Элизабет сказала, что это великолепная идея и что в следующее воскресенье мы могли бы съездить на болото все вчетвером. Симону наша затея тоже понравилась, но в последнюю минуту выяснилось, что он должен закончить какую-то срочную работу, и поэтому мы поехали без него. Я всегда чувствовал себя с Элизабет как-то скованно, но полагал, что она начнет расспрашивать меня о Калляже, о нашей жизни здесь, и эти темы помогут нам найти общий язык. А она, наоборот, принялась болтать о столичных новостях, расспрашивать меня, не знаком ли я с тем или иным семейством, я смутно припоминал все эти фамилии, порой они и вовсе ничего мне не говорили. После получаса подобных разговоров она отказалась от дальнейших попыток вести со мною светскую беседу, приняв меня, без сомнения, за провинциала, что в ее глазах, я убежден, было равнозначно идиоту. Софи, прижав нос к стеклу, с огромным интересом рассматривала болота.
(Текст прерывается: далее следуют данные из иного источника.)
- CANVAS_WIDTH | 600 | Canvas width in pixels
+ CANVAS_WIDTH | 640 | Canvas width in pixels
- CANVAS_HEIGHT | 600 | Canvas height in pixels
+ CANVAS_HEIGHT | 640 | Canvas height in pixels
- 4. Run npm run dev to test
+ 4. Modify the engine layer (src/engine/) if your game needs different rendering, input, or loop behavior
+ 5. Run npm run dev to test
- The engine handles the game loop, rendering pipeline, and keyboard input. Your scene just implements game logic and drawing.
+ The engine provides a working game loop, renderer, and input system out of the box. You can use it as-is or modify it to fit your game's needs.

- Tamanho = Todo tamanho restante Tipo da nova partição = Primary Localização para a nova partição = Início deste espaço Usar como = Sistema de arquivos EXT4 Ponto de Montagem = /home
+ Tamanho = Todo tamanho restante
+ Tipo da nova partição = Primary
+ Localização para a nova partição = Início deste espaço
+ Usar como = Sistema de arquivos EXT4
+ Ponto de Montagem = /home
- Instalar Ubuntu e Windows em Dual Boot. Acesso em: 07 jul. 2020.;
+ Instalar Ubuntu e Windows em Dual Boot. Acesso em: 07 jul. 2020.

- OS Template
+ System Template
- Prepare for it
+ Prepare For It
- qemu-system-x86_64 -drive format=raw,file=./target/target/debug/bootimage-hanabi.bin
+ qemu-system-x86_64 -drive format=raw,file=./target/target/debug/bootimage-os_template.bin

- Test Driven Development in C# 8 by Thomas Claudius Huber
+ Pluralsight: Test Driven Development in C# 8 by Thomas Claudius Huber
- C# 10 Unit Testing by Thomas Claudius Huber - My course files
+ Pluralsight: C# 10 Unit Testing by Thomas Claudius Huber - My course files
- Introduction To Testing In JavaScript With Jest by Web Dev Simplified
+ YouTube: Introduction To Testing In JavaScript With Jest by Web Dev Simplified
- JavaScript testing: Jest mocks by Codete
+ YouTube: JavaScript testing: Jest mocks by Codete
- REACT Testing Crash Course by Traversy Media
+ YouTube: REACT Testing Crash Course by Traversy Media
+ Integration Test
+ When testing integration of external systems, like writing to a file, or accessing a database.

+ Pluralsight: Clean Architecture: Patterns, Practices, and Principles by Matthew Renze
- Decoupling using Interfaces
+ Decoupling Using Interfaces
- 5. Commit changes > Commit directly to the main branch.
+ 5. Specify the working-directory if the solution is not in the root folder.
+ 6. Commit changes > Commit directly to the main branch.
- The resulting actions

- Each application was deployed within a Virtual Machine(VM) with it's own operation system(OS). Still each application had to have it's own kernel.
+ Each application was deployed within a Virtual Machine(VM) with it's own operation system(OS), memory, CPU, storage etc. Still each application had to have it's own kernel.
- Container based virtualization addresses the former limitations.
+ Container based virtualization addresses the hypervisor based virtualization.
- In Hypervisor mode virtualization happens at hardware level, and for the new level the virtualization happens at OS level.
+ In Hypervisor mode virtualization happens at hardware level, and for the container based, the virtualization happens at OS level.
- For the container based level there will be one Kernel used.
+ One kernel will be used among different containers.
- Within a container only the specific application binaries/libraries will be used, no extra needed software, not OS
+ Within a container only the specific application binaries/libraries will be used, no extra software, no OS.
– Ну, где же эти фламинго? – спросила Элизабет.
И в самом деле, на лагунах фламинго не было, хотя мне говорили, что их видели там несколько дней назад. Мы пошли по песчаной тропинке, но Элизабет шагала с трудом: туфли у нее были на высоких каблуках. Потом Софи увязла ногой в болотной грязи, когда, наклонившись, пыталась сорвать в канаве ирис. Мать выбранила ее, и она угрюмо замолчала. Фламинго так и не появились, и нам удалось увидеть только нескольких цапель вдалеке.
– Любопытный край, – произнесла Элизабет, когда мы ехали обратно, – но, должна признаться, я не люблю такой плоской местности.
Ее слова уязвили меня, как если бы она вздумала укорять меня за слишком длинный нос, что, впрочем, соответствовало действительности. Отношения с Элизабет явно не клеились.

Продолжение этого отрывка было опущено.